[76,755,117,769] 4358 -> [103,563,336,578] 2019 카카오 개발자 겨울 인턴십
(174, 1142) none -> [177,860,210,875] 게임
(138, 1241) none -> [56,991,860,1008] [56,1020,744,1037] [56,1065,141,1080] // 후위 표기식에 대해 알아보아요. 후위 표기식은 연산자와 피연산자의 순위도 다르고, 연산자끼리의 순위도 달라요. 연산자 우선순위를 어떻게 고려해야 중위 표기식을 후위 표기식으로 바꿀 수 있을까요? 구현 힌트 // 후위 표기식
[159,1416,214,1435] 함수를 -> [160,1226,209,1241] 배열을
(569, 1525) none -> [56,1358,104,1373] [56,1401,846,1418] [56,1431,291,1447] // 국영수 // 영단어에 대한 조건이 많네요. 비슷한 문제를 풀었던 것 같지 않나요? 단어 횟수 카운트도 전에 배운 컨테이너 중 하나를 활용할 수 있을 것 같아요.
= = = = =
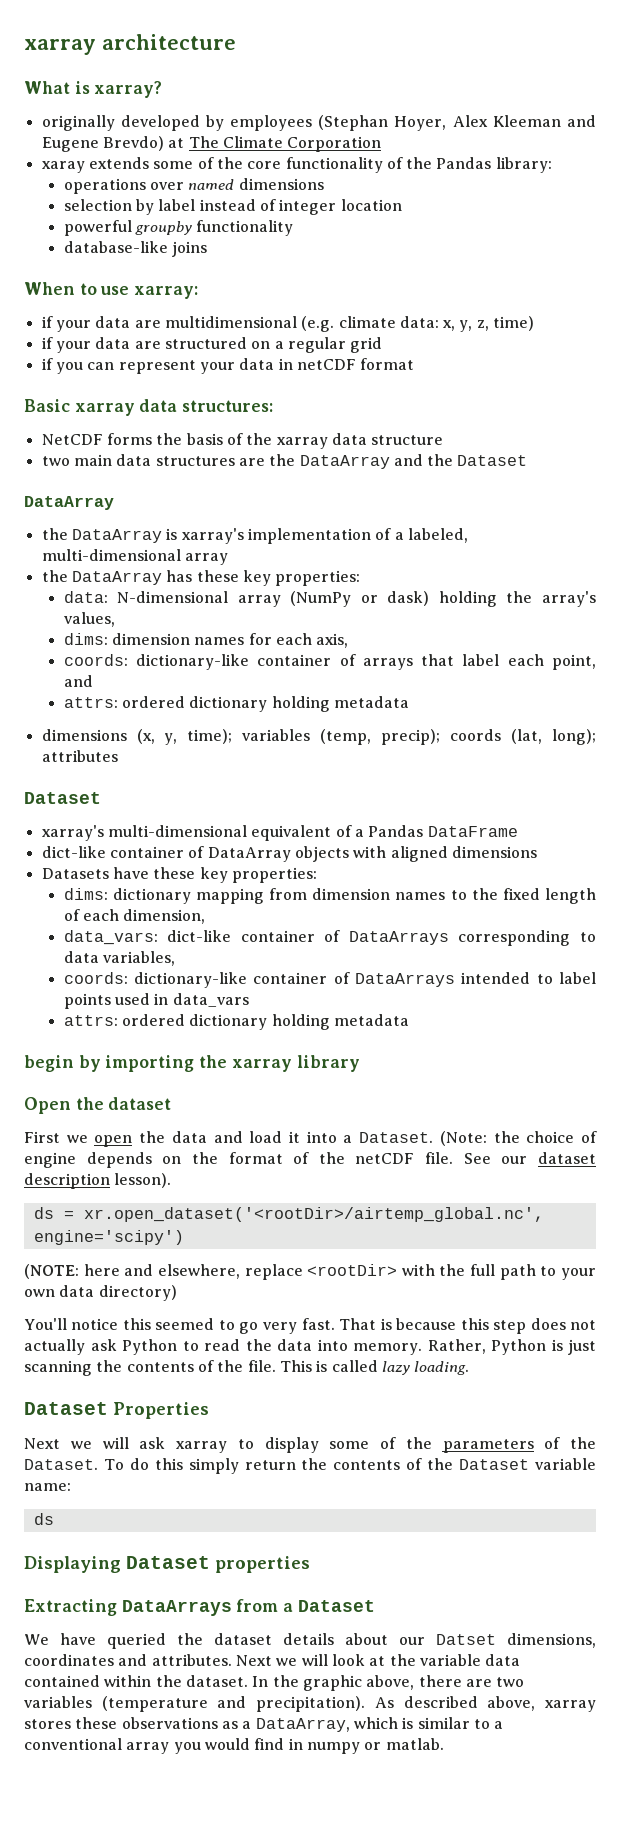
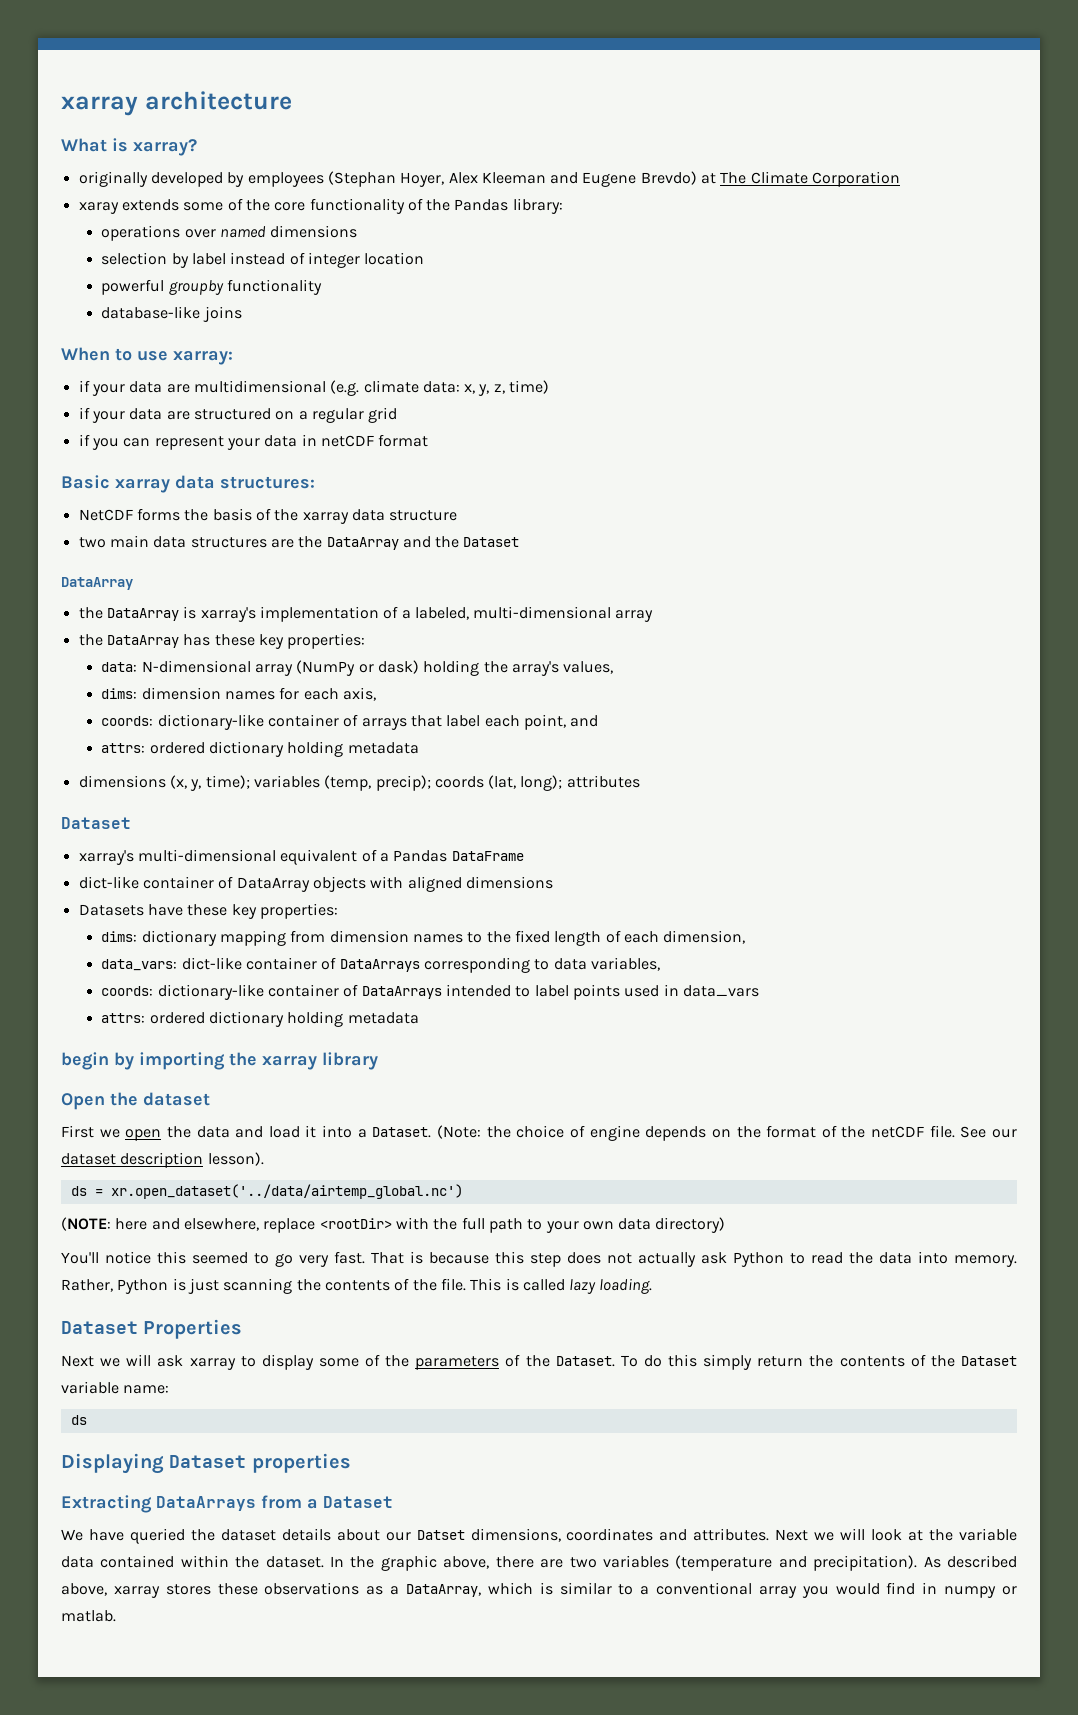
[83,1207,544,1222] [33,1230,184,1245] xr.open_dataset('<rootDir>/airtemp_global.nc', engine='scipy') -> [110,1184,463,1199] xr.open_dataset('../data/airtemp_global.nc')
= = = = =
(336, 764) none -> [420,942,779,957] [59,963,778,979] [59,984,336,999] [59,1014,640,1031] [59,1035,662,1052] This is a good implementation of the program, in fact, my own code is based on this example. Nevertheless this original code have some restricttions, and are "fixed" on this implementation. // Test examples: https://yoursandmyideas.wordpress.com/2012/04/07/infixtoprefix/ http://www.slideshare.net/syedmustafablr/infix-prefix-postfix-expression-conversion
= = = = =
Exercise instructions:
Transcribe the records above exactly, beginning at the line that contains "[159,1416,214,1435] 함수를 ->" and ending with the line that contains "(569, 1525) none", both included, and nothing else.

Solution to the exercise:
[159,1416,214,1435] 함수를 -> [160,1226,209,1241] 배열을
(569, 1525) none -> [56,1358,104,1373] [56,1401,846,1418] [56,1431,291,1447] // 국영수 // 영단어에 대한 조건이 많네요. 비슷한 문제를 풀었던 것 같지 않나요? 단어 횟수 카운트도 전에 배운 컨테이너 중 하나를 활용할 수 있을 것 같아요.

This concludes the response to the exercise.